離陸中、クルー・コーディネーションが十分に取られていなかった事が判明しました。

ボイスレコーダーによると、

①離陸開始時、機長は「Take Off」のコールをしなければならないところをしておらず、

②オートパイロットをCWSモードにする時「Set CWS 1 or 2」とコマンドし、エンゲージ後副操縦士が「CWS 1 or 2 Set」のコールが必要ですが、どちらもコールされておらず、オートパイロットがOffになった時も、「Autopilot Off」のコールが必要ですがされていませんでした。コールなしに、何度かOnにしたり、Offになったりを繰り返しました。

③離陸中断は、機長が「Stop」のコールで開始するとなっているが、CVRには記録されていませんでした。

④エンジン故障のコールとして「Engine Failure」とコールするとなっているが、航空機関士は、No.3エンジンをNo.1と誤って「Engine failure number one」とコールしてしまいました。

このように、いくつも必要なコールが抜けてしまったり、間違ったコールをしてしまっておりました。

事故原因

ガルーダ・インドネシア航空のAOM及びBOMによれば、V1以降の離陸中断はしないとなっていましたが、機長はV1を15ノットも速い速度で離陸中断を決意してしまいました。

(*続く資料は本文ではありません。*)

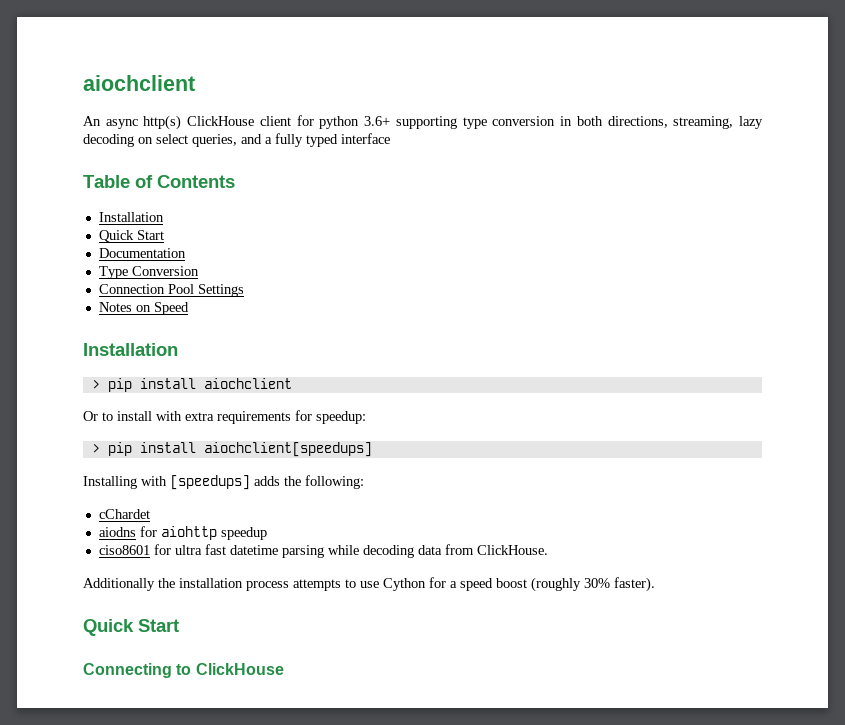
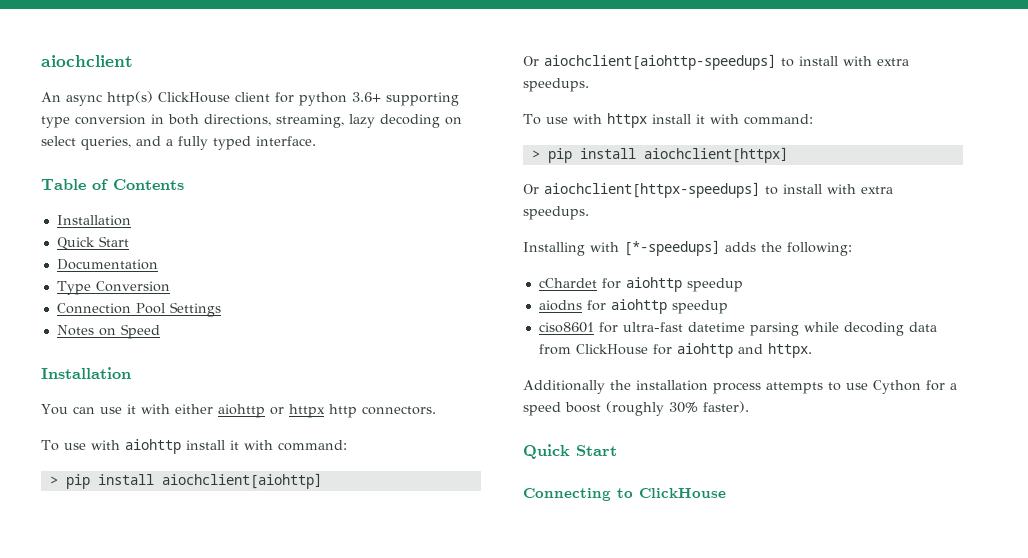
[341,133,390,144] interface -> [256,136,316,146] interface.
[91,378,292,392] [83,410,366,424] [91,442,372,457] // > pip install aiochclient // Or to install with extra requirements for speedup: // > pip install aiochclient[speedups] -> [41,404,436,418] [41,439,347,454] [49,473,322,489] [523,54,909,70] [523,78,589,92] [523,113,813,128] [531,147,788,163] [523,182,893,198] [523,206,589,220] // You can use it with either aiohttp or httpx http connectors. // To use with aiohttp install it with command: // > pip install aiochclient[aiohttp] // Or aiochclient[aiohttp-speedups] to install with extra speedups. // To use with httpx install it with command: // > pip install aiochclient[httpx] // Or aiochclient[httpx-speedups] to install with extra speedups.
[170,475,250,490] [speedups] -> [624,240,720,256] [*-speedups]
(150, 514) none -> [601,277,743,292] for aiohttp speedup
[174,544,226,555] ultra fast -> [622,322,683,332] ultra-fast
[476,545,548,555] ClickHouse. -> [575,343,812,358] ClickHouse for aiohttp and httpx.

よって、機長のエンジン故障の際の状況判断が的確でなかった事が原因と推定されました。

まとめ

V1という速度は、「Go」か「Stop」かの分かれ目になります。

V1で「Stop」するのであれば、V1よりも少し早めに判断して、V1の速度でスラストをアイドルに戻すなど離陸中断のための行動が取れないといけません。

しかし、機長はV1を15ノットもオーバーして離陸中断を決断しただけでなく、機体は約9フィートも浮かび上がっていました。

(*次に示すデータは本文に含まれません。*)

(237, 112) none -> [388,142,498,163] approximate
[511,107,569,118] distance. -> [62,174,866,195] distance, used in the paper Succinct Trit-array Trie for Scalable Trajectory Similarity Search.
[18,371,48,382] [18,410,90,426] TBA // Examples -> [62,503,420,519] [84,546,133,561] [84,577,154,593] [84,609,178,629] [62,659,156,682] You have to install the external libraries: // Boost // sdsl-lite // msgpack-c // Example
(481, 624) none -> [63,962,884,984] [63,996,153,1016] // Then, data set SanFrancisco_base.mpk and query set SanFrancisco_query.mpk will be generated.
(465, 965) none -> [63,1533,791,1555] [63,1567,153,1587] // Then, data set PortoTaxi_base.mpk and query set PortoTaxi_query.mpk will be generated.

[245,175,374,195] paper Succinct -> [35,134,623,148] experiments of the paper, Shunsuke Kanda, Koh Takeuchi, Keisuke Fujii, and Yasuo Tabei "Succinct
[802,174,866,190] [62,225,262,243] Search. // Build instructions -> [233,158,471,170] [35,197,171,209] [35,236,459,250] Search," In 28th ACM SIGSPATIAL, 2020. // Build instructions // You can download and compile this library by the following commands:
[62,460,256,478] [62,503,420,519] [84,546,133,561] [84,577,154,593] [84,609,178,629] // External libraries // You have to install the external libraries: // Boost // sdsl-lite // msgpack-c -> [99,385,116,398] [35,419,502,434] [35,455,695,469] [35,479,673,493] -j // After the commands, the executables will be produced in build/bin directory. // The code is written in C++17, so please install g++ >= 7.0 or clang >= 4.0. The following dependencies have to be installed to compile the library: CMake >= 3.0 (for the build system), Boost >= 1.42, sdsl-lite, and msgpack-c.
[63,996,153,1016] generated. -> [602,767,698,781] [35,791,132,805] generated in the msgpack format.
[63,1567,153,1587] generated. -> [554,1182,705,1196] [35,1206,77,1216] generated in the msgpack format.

人間は無意識のうちに、地に足がついた方が安心する生き物であるという象徴的な事故であると言えるでしょう。

福岡空港の地形も、RWY34側から離陸すると、すぐに日本海が開けていますが、RWY16側だと滑走路の延長線は九州の内陸に向かっていますし、3つの山地(福智山地、古処山地、三郡山地)に囲まれています。

機体がいつものように上昇しなかったり、飛行速度が落ちたり、エンジ出力が低下してしまったら、山や建物に高速で衝突してしまいそうな感覚になる事でしょう。

しかし、いくら滑走路に舞い戻ってきても残距離は限られています。

福岡空港の滑走路長は2,800mしかありません。

いかに、離陸のとっさの判断が難しいかわかる事故ではないでしょうか。